Finally, this type of pain management isn’t just about treating the painful area itself. It’s about treating the whole person and helping them get back to the life they want to lead. While pain management doctors will use many of the therapies discussed here, they’ll also rely on whole-body therapies to help you get your life back. Pain doctors know that pain doesn’t happen in a vacuum, and so treatment shouldn’t either.

These methods may include:

  • Chiropractic care
  • Physical therapy
  • Dietary or fitness counseling
  • Talk therapy
  • Acupuncture
  • Biofeedback

Remember, an interventional pain management doctor is just one professional who can help with your pain. Pain management often takes a team approach to truly work. You can learn more about this approach at the American Society of Interventional Pain Physicians.

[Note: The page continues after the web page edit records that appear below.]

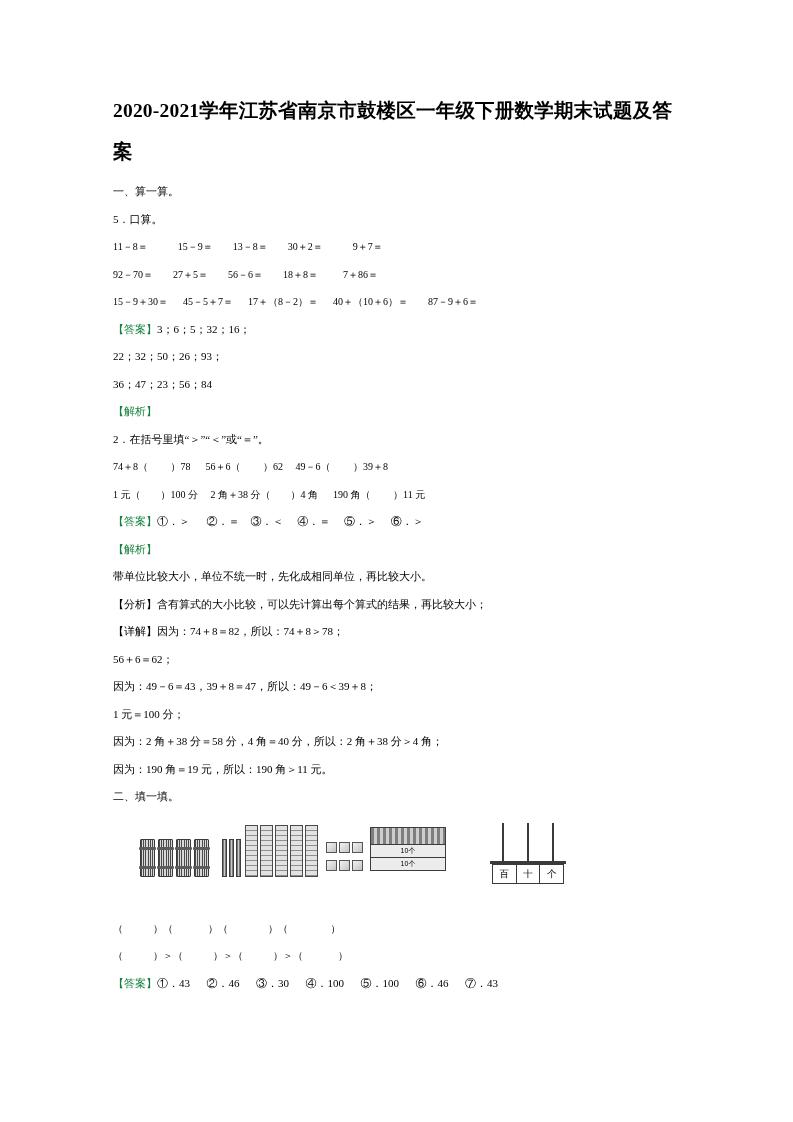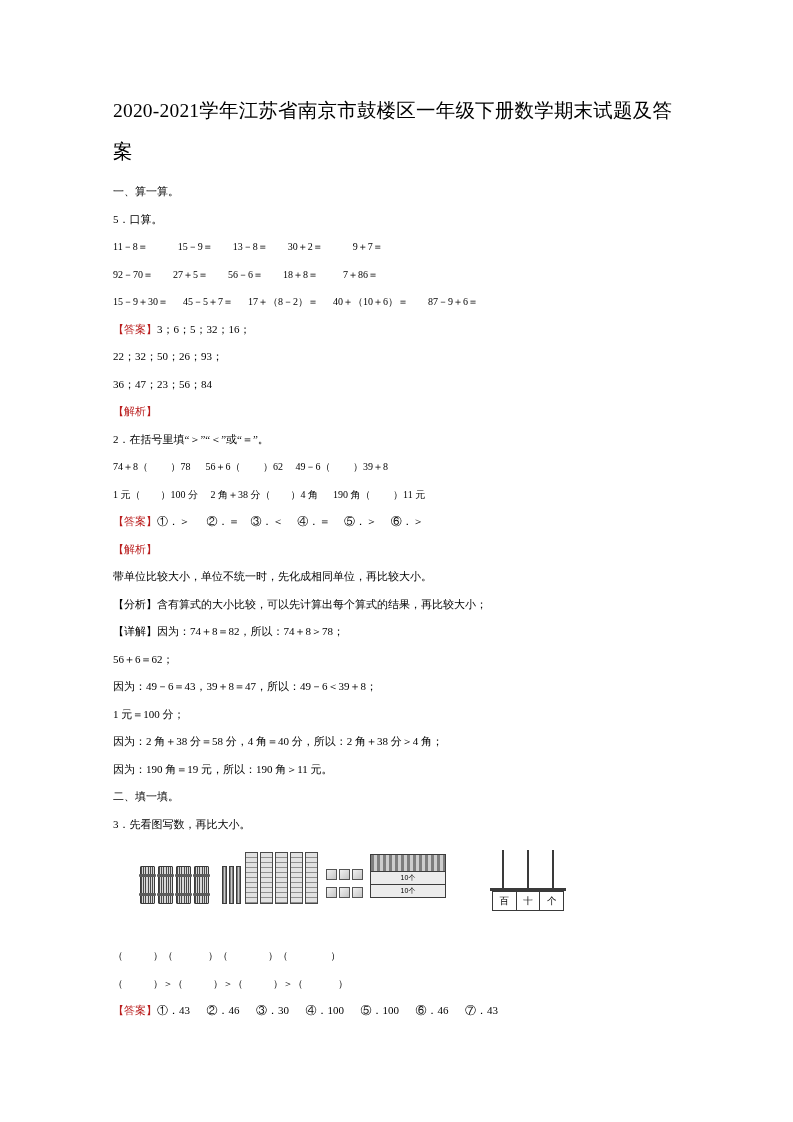"2020-2021学年江苏省南京市鼓楼区一年级下册数学期末试题及答案" .doc-title { font-weight: normal -> bold }
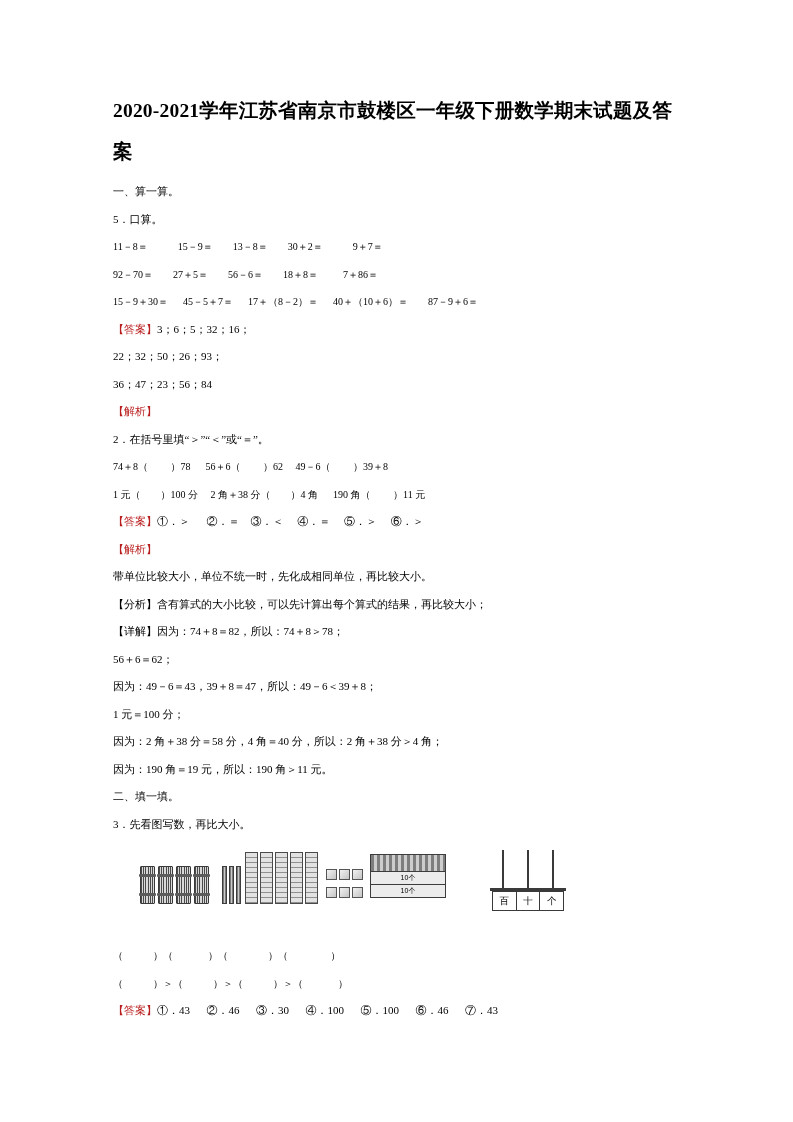"【答案】" .blue { color: #b91c1c -> #15803d }
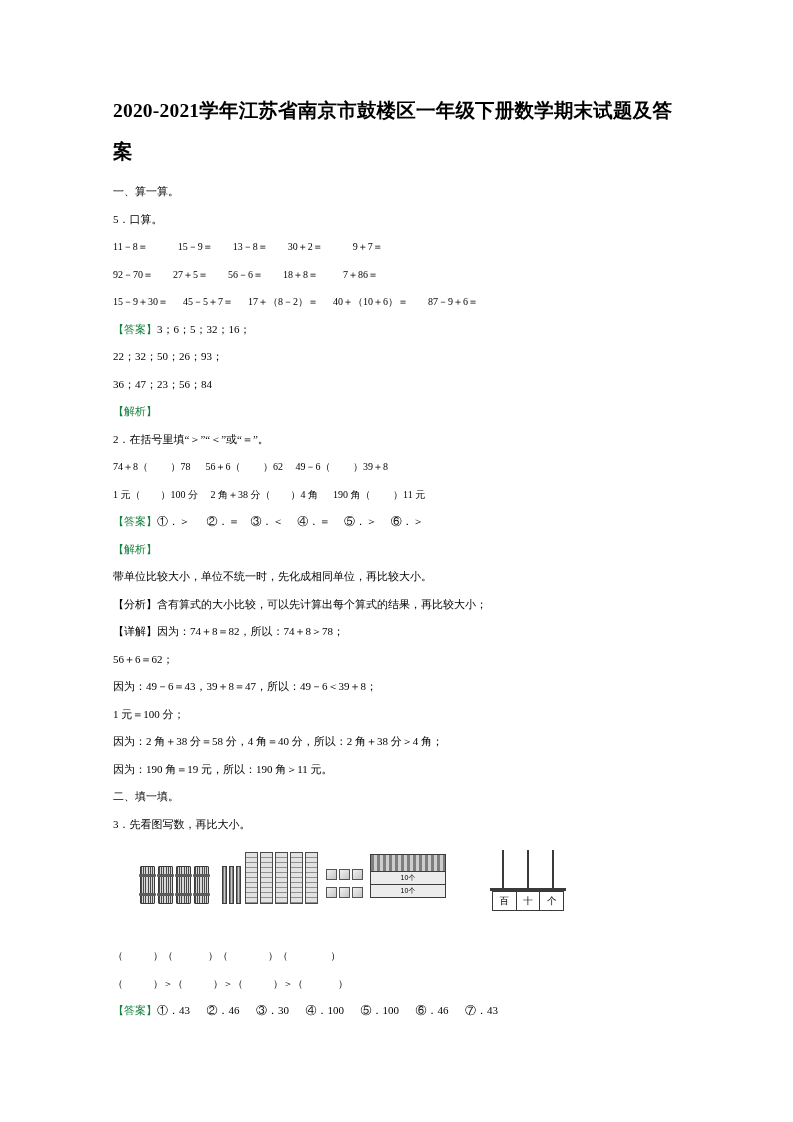"3．先看图写数，再比大小。" p.line { html: <p>3．先看图写数，再比大小。</p> -> none }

Getting started with interventional pain management

If someone is in pain, they often go to their primary care physician to seek treatment or maybe to the hospital. Although those resources can certainly be of assistance, a doctor whose primary focus is pain knows all of the intricacies of a condition that a person may be experiencing.

As a system, this method of pain management is a way for doctors to regulate and treat the pain that a patient is experiencing, with the goal being overall relief of the problem at hand. Whether it means a short treatment to end the pain immediately, or a longer course to provide long-term solutions, the result is the same: the pain becomes manageable for you. It’s this goal that drives this approach and keeps pushing pain doctors to find even better and more cutting-edge treatment options for patients.

These pain management techniques are just one way to combat chronic pain; tell us about your experience with these or other techniques to combat pain. To find a interventional pain management doctor in your area, click the button below.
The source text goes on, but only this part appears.